Why No One Will Save You Went With A More Traditional Alien Design And Evolved It [Exclusive]

Brian Duffield is one of the most exciting genre filmmakers working in Hollywood today. His screenplay for the Western "Jane Got a Gun" was a gem that got tarnished by behind-the-scenes chaos. He bounced back with the clever horror romp "The Babysitter," and enjoyed a breakout 2020 with his scripts for "Love and Monsters" and "Underwater," and, most importantly, his directorial debut "Spontaneous." Duffield's adaptation of Aaron Starmer's darkly satiric novel about teenage romance in the age of school shootings hit the bullseye; it was hilarious and heartbreaking in equal measure, and, for a movie about kids inexplicably exploding, didn't skimp on the gore. At all. The film went hard because it had to.

Duffield's latest, "No One Will Save You," plays just as rough.
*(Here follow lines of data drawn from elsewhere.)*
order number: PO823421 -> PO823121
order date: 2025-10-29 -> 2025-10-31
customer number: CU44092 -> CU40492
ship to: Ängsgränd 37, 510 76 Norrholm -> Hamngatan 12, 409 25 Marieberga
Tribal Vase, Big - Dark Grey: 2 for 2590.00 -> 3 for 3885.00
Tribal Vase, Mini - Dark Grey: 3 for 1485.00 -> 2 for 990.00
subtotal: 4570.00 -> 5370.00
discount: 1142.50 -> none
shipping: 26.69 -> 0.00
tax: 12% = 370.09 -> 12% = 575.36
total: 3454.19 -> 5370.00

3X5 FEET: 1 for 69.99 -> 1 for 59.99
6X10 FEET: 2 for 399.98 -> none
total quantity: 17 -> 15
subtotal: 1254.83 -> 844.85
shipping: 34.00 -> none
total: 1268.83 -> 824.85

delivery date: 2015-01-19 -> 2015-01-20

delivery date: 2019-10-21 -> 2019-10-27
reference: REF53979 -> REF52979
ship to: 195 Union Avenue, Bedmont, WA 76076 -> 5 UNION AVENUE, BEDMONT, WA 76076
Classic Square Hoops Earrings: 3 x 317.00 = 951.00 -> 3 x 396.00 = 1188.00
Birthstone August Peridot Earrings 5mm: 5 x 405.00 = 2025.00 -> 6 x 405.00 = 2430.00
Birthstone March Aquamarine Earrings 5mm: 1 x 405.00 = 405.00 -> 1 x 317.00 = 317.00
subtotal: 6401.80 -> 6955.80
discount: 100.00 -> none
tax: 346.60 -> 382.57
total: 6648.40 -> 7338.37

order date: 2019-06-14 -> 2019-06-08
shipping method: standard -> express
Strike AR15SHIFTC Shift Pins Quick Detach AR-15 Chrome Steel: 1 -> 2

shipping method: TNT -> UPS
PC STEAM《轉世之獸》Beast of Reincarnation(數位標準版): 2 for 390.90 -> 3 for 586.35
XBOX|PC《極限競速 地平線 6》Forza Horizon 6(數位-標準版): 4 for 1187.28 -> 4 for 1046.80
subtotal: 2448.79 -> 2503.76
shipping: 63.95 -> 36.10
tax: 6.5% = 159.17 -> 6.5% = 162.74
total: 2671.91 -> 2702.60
The film stars Kaitlyn Dever as a young woman who lives by herself in a roomy rural house, which, one dark night, is broken into by a visitor from another planet. She successfully fights off her attacker, but, because she is evidently a pariah in her small town, is reluctant to report the incident to the authorities. Duffield deftly balances the personal and planetary implications of this mysterious invasion. What did our protagonist do to earn her neighbors' vitriol, and what the heck are these decidedly unfriendly extraterrestrials up to?

"No One Will Save You" takes place in the present, but Dever's character's house is strangely out of time. She owns a flatscreen television, but still uses a phone with a rotary dial. There's a throwback quality to her environs. So it's only appropriate that Duffield went retro with the design of his predatory aliens.

The return of the Gray

If you're a sci-fi fan of a certain age, you might very well cheer when get our first full view of the alien, and it's a Gray! You may not know the term, but you know the look: pale skin, slender body, beady black eyes, and an oval head. They're based on the creatures allegedly discovered at Roswell, New Mexico in 1947, and they became such an ingrained type that filmmakers veered away from depicting them on screen.

Being a hardcore sci-fi fan, Duffield had to bring the Gray back for "No One Will Save You." In an exclusive interview with /Film's Ethan Anderton, he discussed his affection for the classic extraterrestrial design. Per Duffield:

"I love the gray. It's maybe my favorite monster design. Maybe it's real, based on Roswell, who knows? I just love it. I felt like there had been such a lack of it for a really long time. I would hear about an alien movie coming, and then I would see the trailer and be kind of disappointed that it was this other thing. After so many of those trailers and movies that I loved, I was like, I just miss my boy. It came out of being like, 'Where is this?'"

These aren't your grandparents Grays

Grays are still prevalent in pop culture. As Duffield noted in the interview, we use them as emojis and keychains. And they're so familiar, cute even, that we're taken aback when Dever kills one in the first act of the film. Poor guy. But as they keep on coming, Duffield does something kind of miraculous: he makes these visual cliches scary again. He also gives them contortionist qualities; they can bend themselves into bizarre configurations, and, if need be, launch themselves down a hallway at top speed.

Most amusingly, there's a Gray hierarchy. Generally, the taller they are, the more important they seem to be within their society. And while we see them speak amongst themselves, Duffield wisely resists the temptation to subtitle their interactions (even though their utterances constitute the majority of the spoken dialogue in the script). In fact, Duffield's script is so ambiguous that, even when we've seen them take over human bodies, we're not entirely sure that their motives are evil. Maybe they have a perfectly practical reason for this invasion.

I think the ending of "No One Will Save You" is open to interpretation, but, good or bad, it's great to have the Grays back on the scene. Well done, Mr. Duffield.